**HOW TO COMPLETE THIS TASK:**
Leaving out every picture, copy the lines of the material below exactly, from the line containing "font-size: 19px ->" through the line containing "background: #fef9c3 ->".

(Beginning of THE RECORDS)

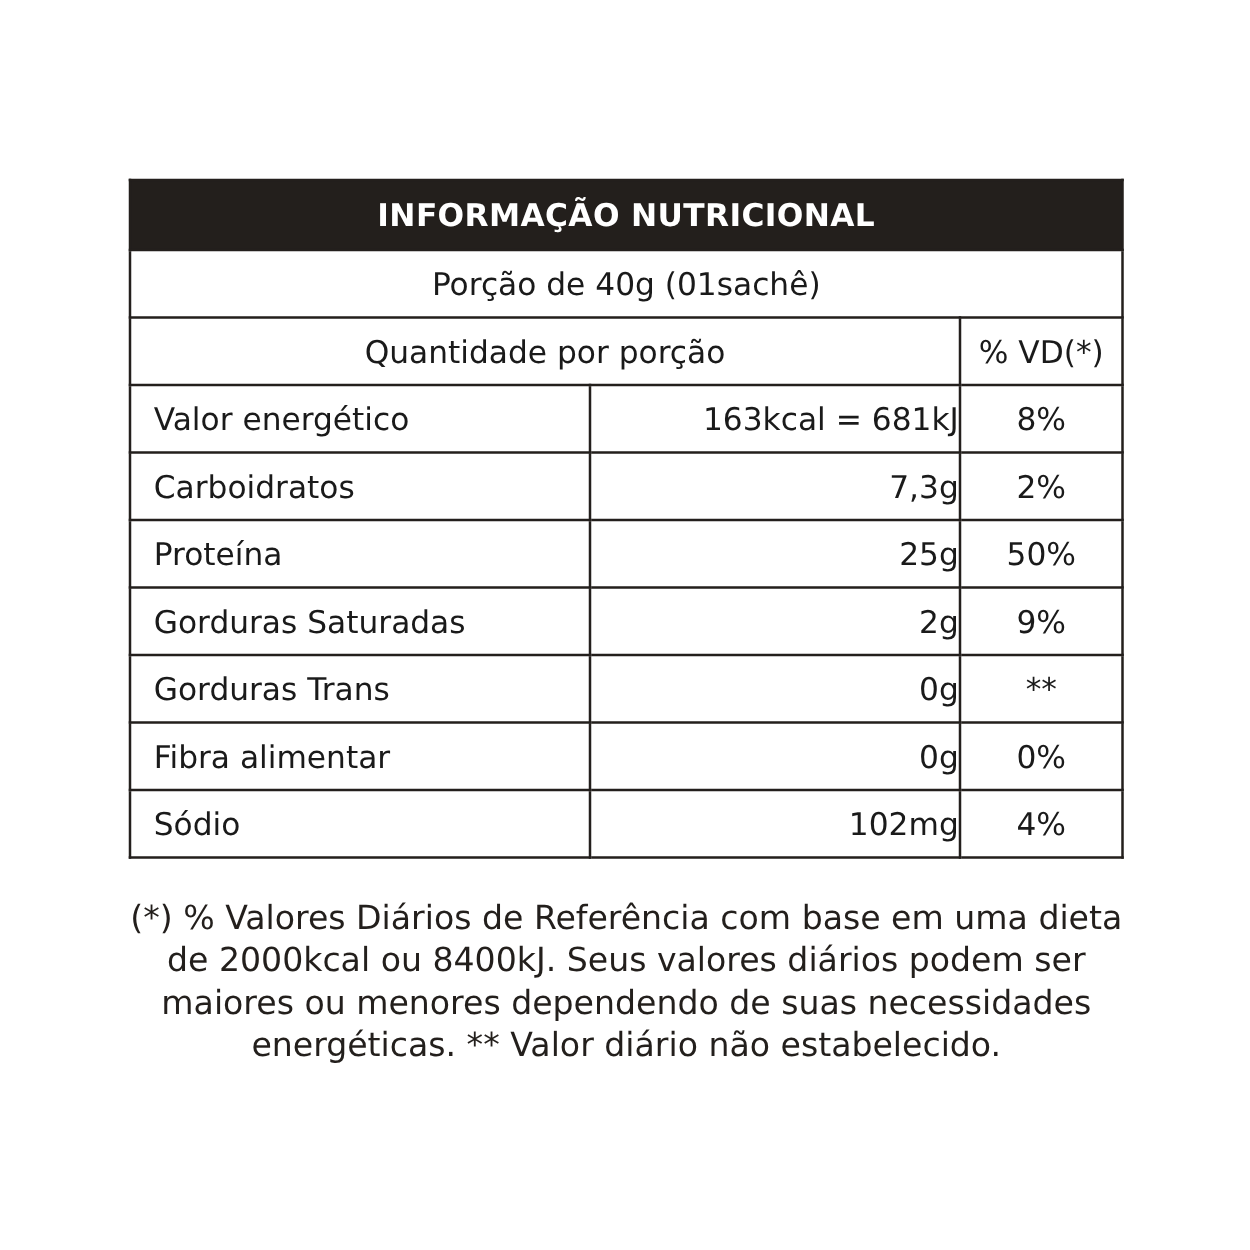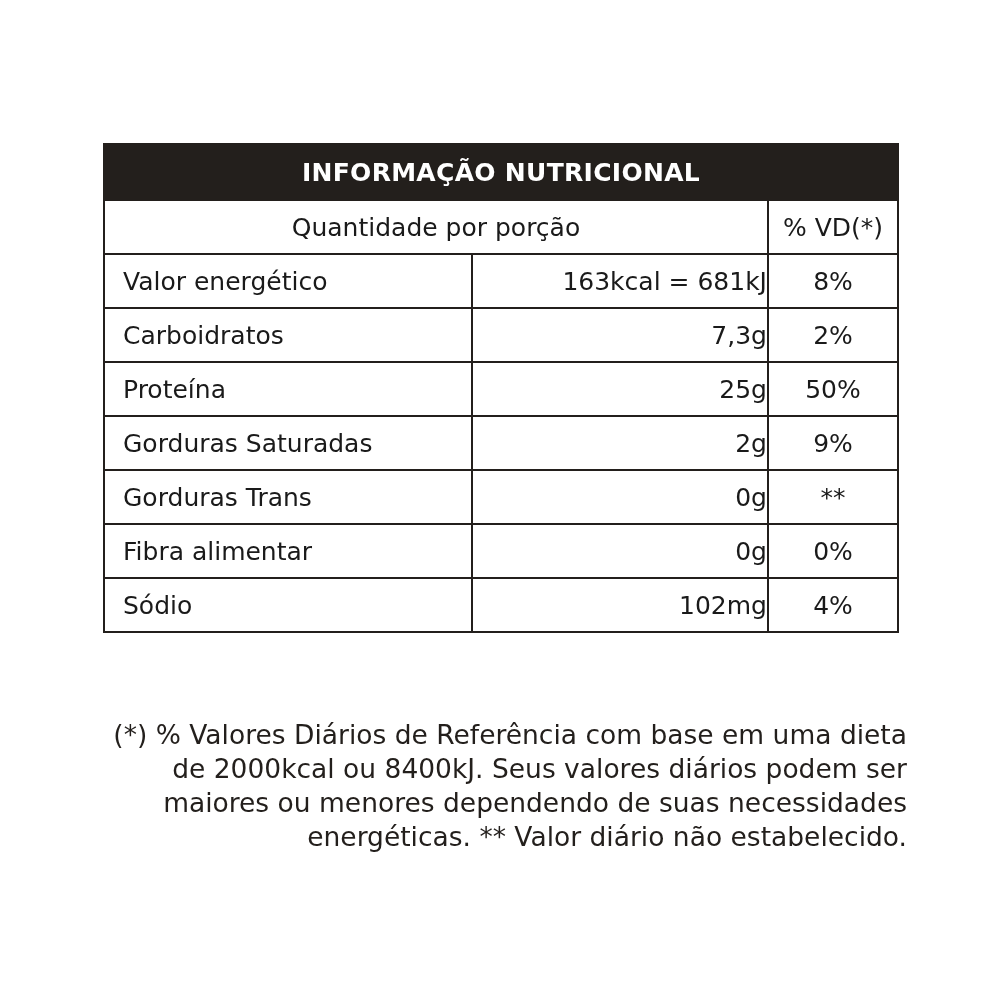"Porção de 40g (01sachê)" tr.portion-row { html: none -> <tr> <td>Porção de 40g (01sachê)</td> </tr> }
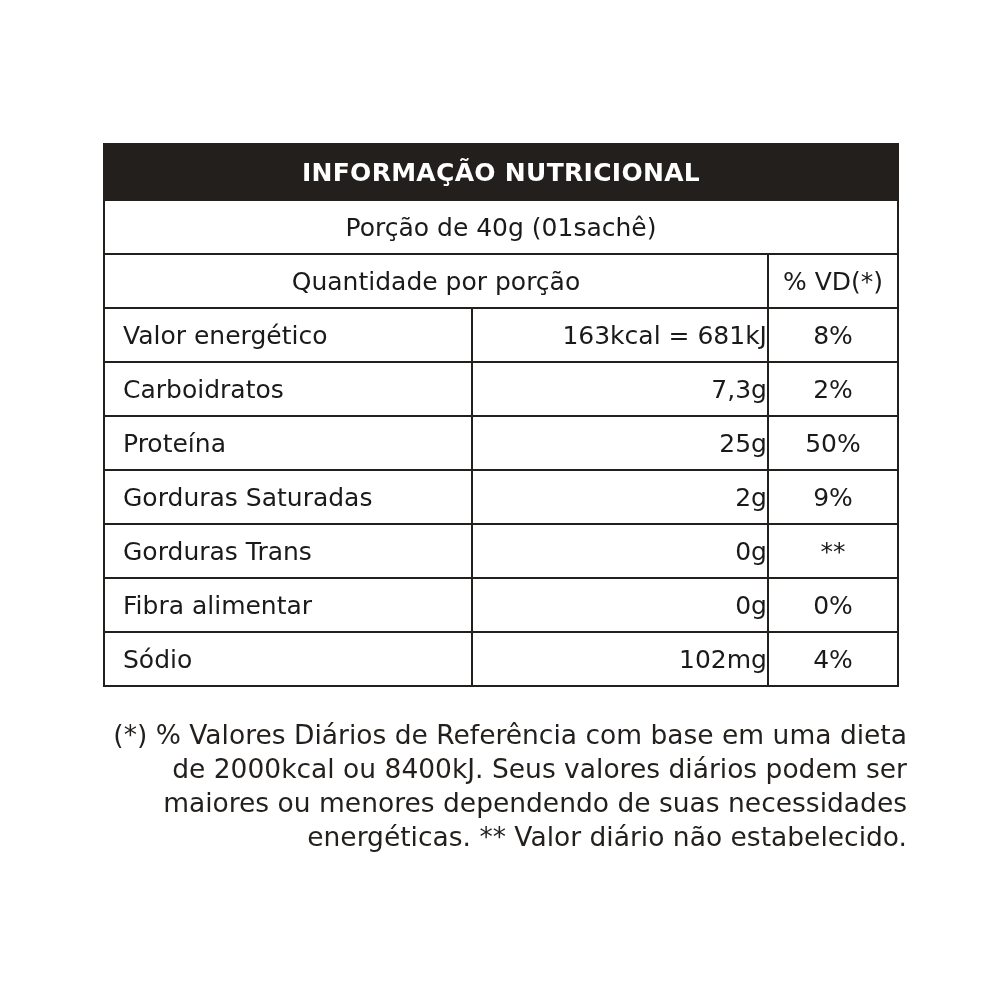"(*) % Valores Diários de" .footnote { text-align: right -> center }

(End of THE RECORDS)
(Beginning of THE RECORDS)

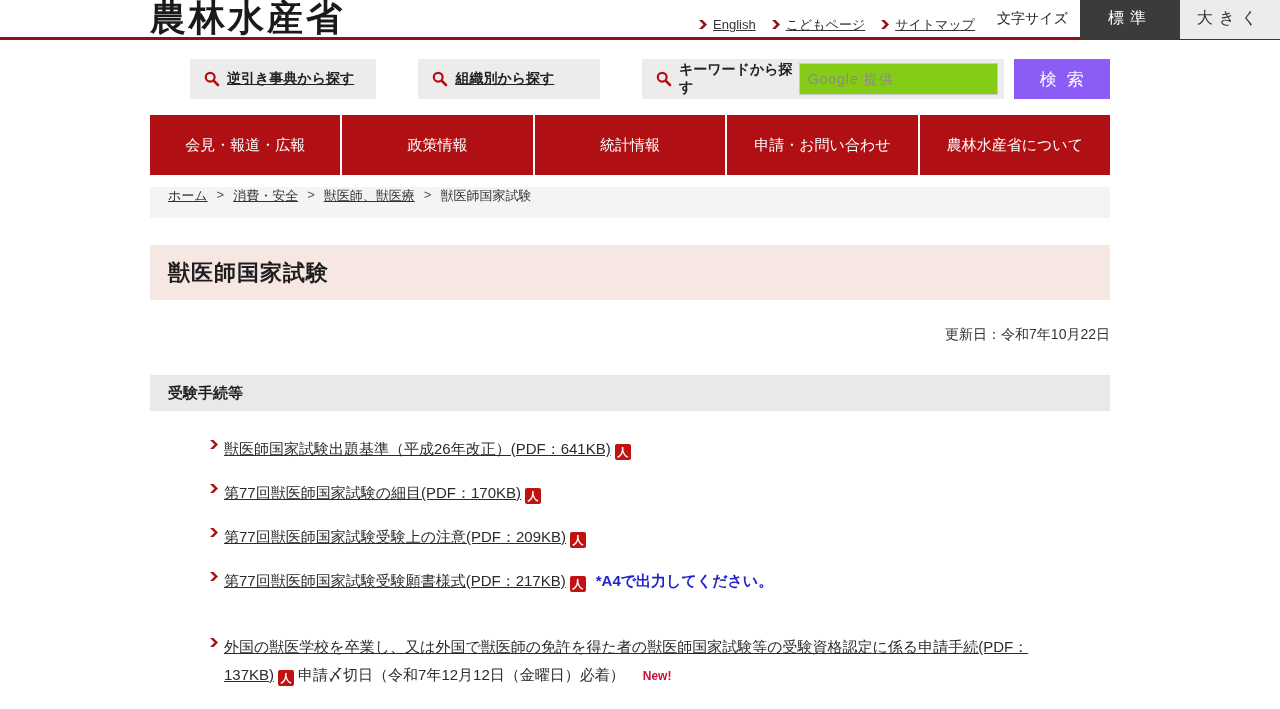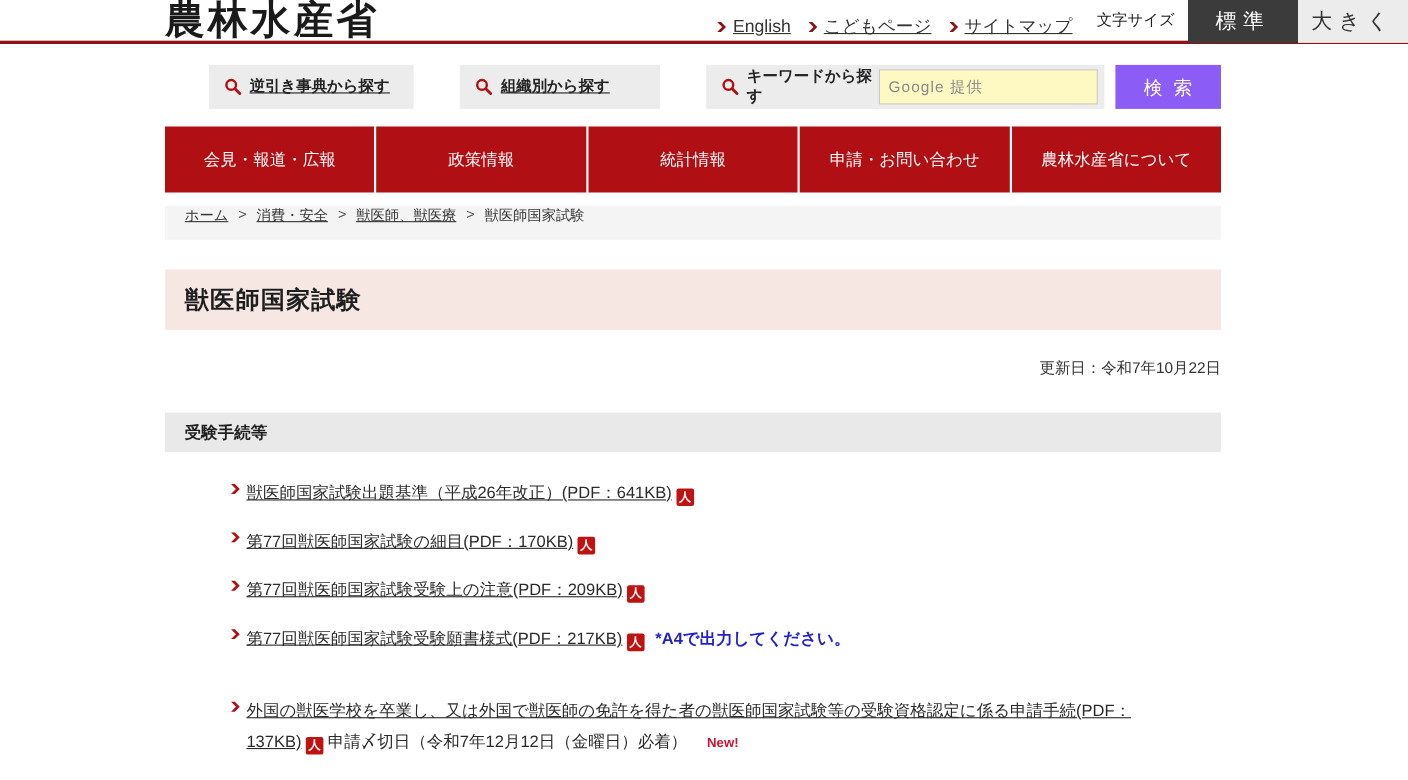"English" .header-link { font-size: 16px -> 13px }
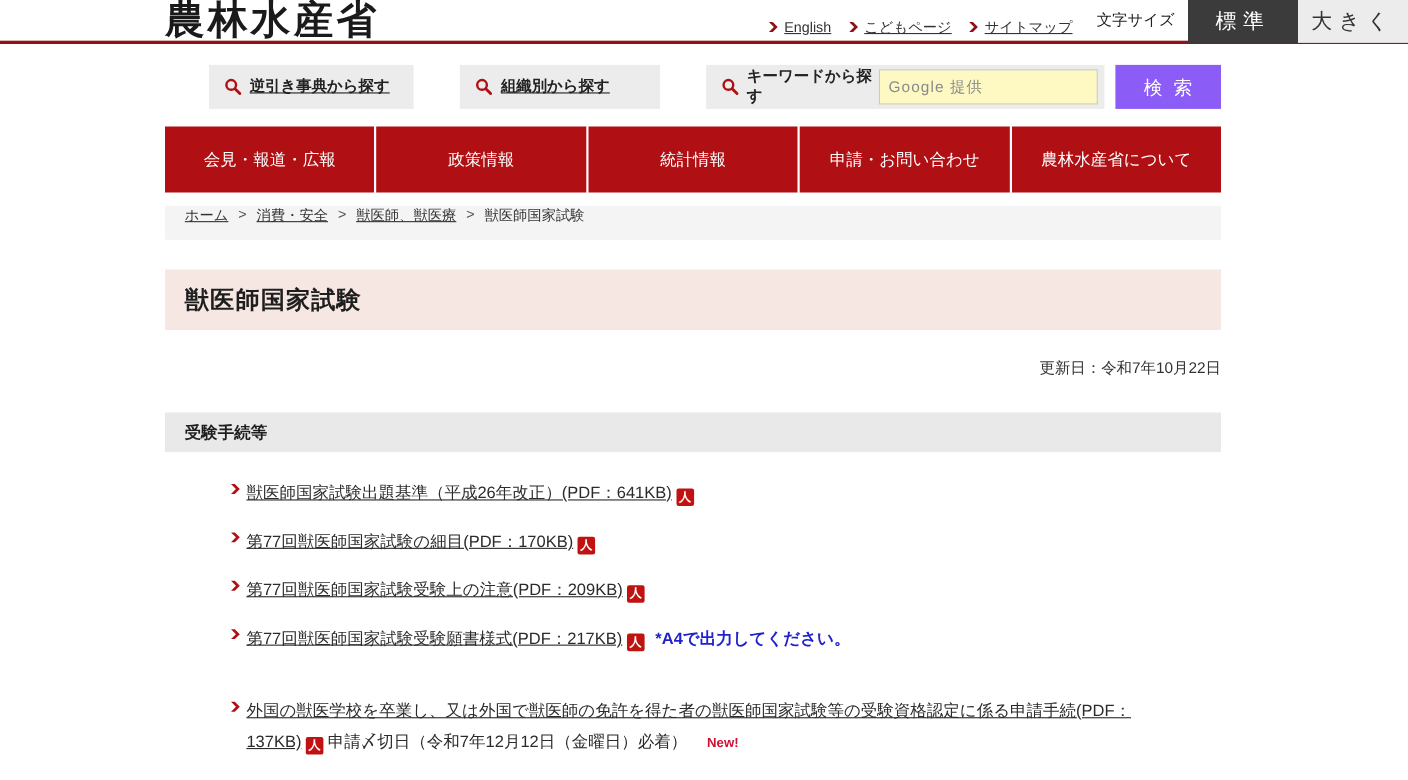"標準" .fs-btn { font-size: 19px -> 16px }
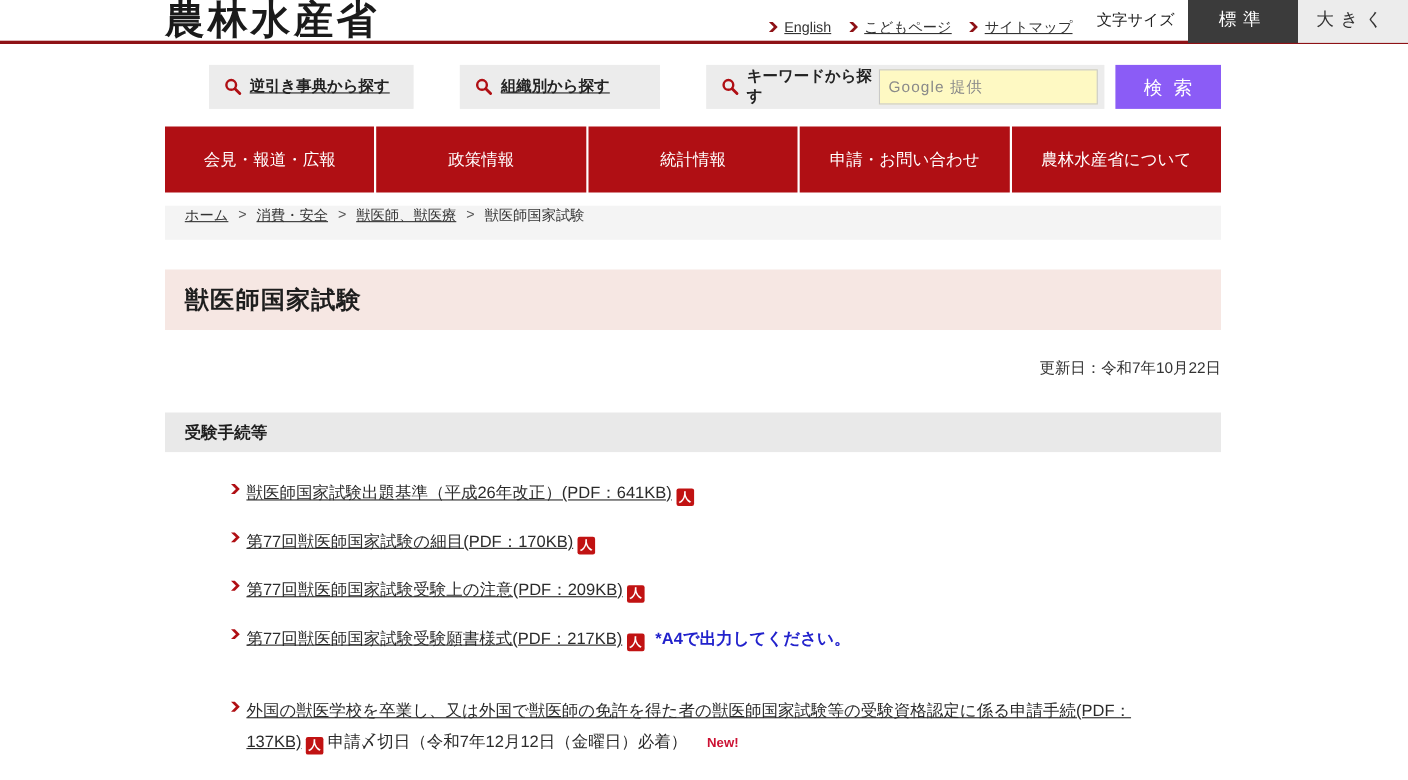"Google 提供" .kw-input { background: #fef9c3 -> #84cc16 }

(End of THE RECORDS)
(Beginning of THE RECORDS)

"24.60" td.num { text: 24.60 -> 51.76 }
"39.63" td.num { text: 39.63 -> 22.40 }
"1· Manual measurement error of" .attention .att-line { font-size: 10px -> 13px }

(End of THE RECORDS)

**ANSWER BOX:**
"標準" .fs-btn { font-size: 19px -> 16px }
"Google 提供" .kw-input { background: #fef9c3 -> #84cc16 }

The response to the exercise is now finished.